_The problem_. Print every line of the listing below, starting with the line that holds "y := b0*input+b1*input[1]...+nz(a0*y[1]+a1*y[2]...)" and going on through the line that holds "an IIR filter.", both included, and print nothing else.

_Extracted material_.
Content starts

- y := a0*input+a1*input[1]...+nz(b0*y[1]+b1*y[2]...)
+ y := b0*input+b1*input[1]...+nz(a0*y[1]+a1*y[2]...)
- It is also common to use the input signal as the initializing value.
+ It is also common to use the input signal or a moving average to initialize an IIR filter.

Content ends
Content starts

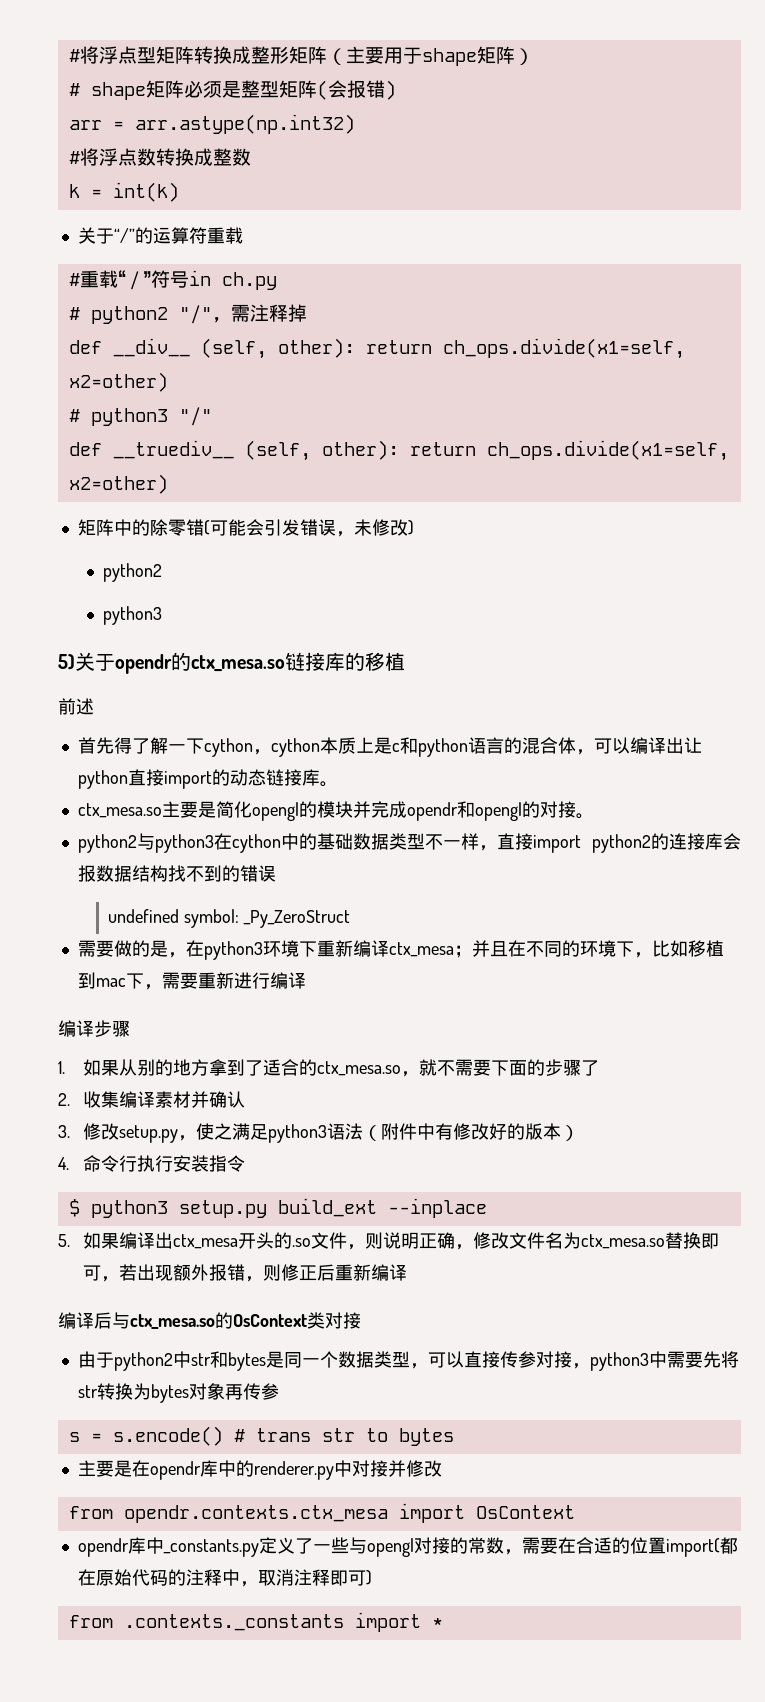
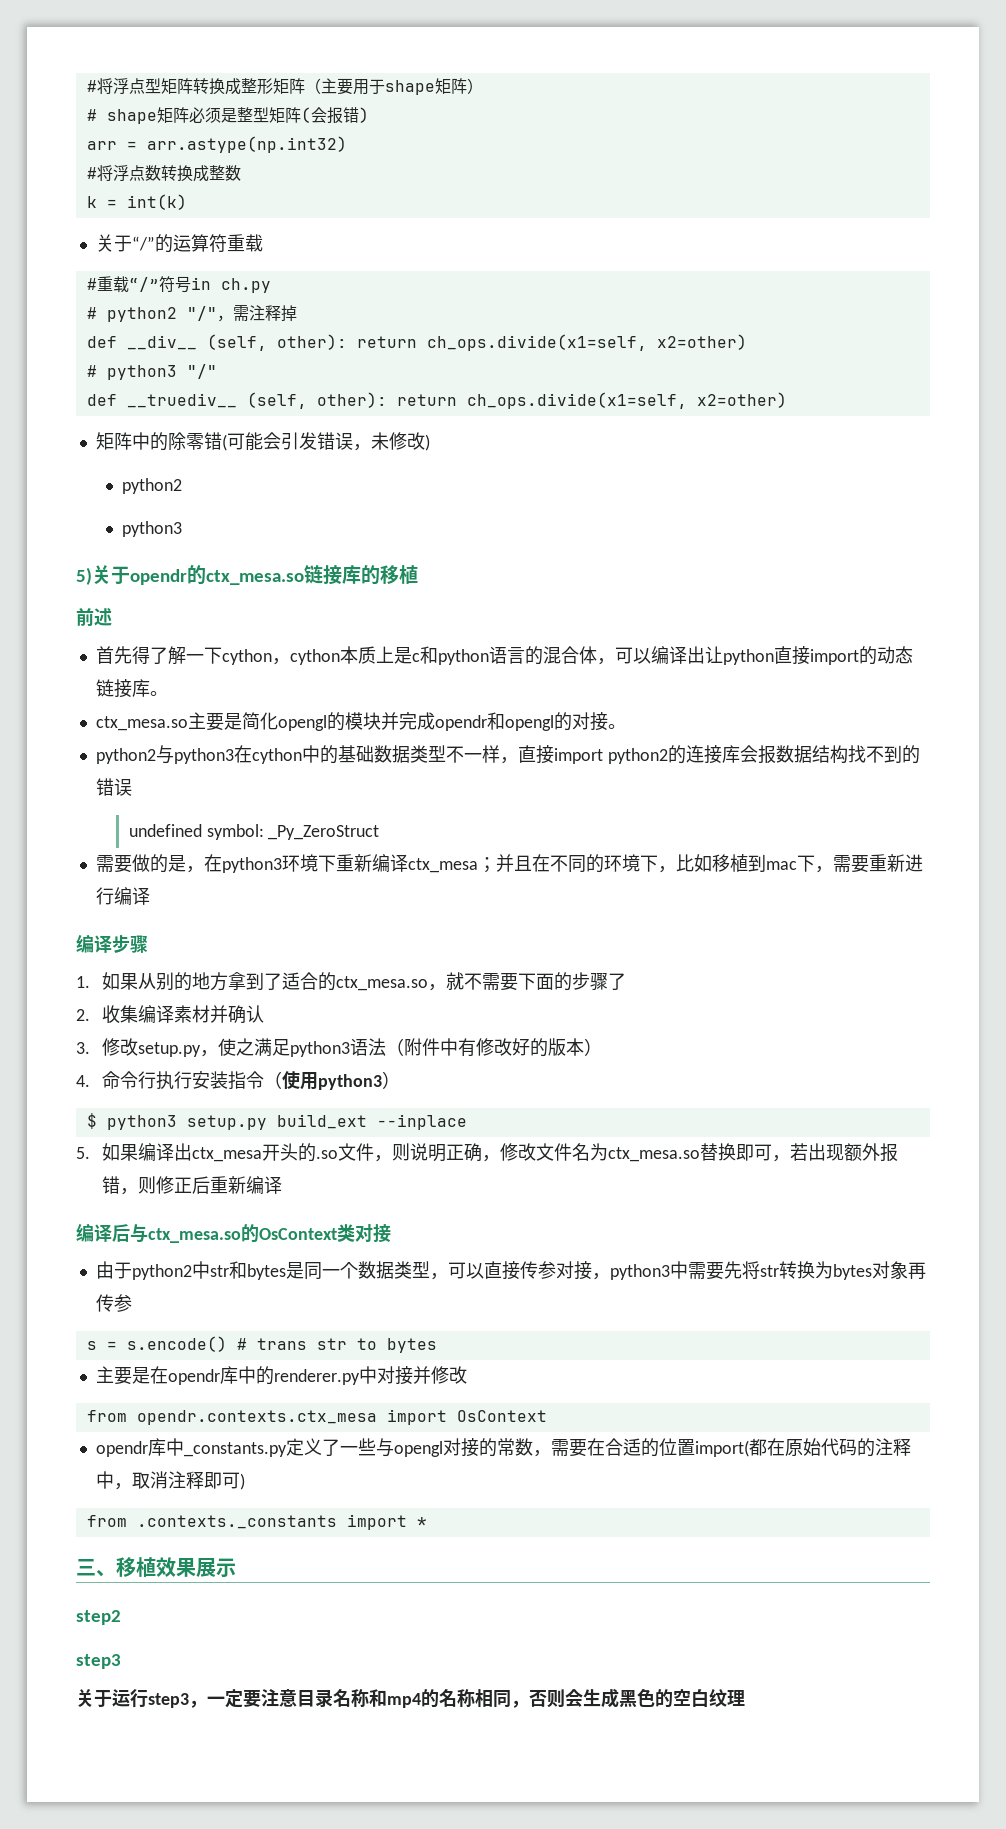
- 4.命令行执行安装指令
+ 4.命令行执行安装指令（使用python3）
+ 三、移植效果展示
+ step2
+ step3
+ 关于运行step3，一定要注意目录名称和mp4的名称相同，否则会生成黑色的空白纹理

Content ends

_Problem solution_.
+ y := b0*input+b1*input[1]...+nz(a0*y[1]+a1*y[2]...)
- It is also common to use the input signal as the initializing value.
+ It is also common to use the input signal or a moving average to initialize an IIR filter.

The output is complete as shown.